(RECORDS FOR THE EXERCISE)

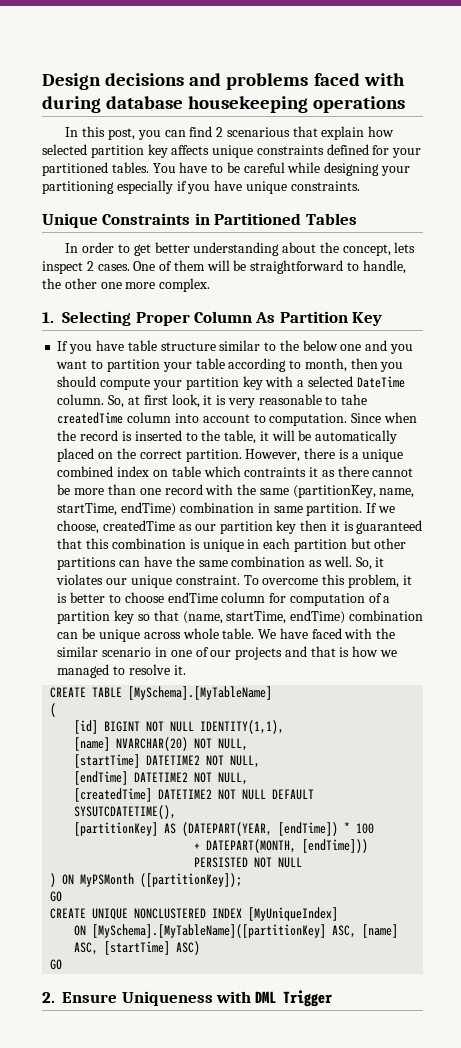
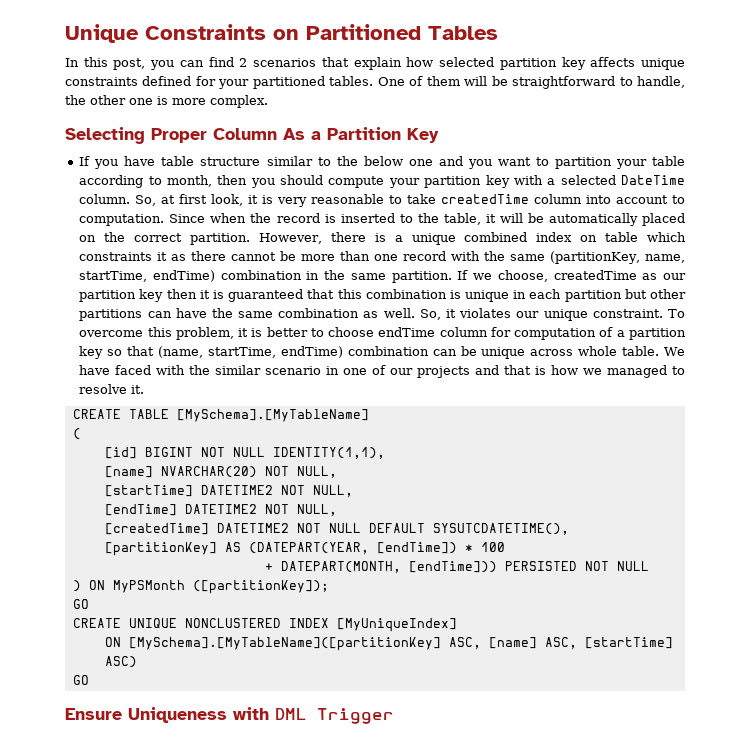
[42,73,405,90] [42,96,406,113] Design decisions and problems faced with during database housekeeping operations -> [65,24,498,43] Unique Constraints on Partitioned Tables
[226,127,290,137] scenarious -> [253,58,317,67] scenarios
[152,162,411,176] [42,180,360,194] [42,213,357,228] [65,242,416,256] [42,261,130,274] You have to be careful while designing your partitioning especially if you have unique constraints. // Unique Constraints in Partitioned Tables // In order to get better understanding about the concept, lets inspect 2 cases. -> (374, 81) none
(122, 285) none -> [157,96,168,105] is
[42,312,54,323] 1. -> (268, 101) none
(276, 317) none -> [311,131,321,140] a
[341,394,368,405] tahe -> [407,194,437,204] take
[244,467,307,477] contraints -> [79,252,153,261] constraints
(270, 508) none -> [324,270,346,280] the
[42,992,55,1003] 2. -> (89, 680) none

(End RECORDS FOR THE EXERCISE)

▶ **WHAT TO DO**
Your answer must be the line with "[42,312,54,323] 1. -> (268, 101) none" and all lines after it through the final line of the entries, copied exactly and with nothing added.

▶ **ANSWER FOR THIS EXERCISE**
[42,312,54,323] 1. -> (268, 101) none
(276, 317) none -> [311,131,321,140] a
[341,394,368,405] tahe -> [407,194,437,204] take
[244,467,307,477] contraints -> [79,252,153,261] constraints
(270, 508) none -> [324,270,346,280] the
[42,992,55,1003] 2. -> (89, 680) none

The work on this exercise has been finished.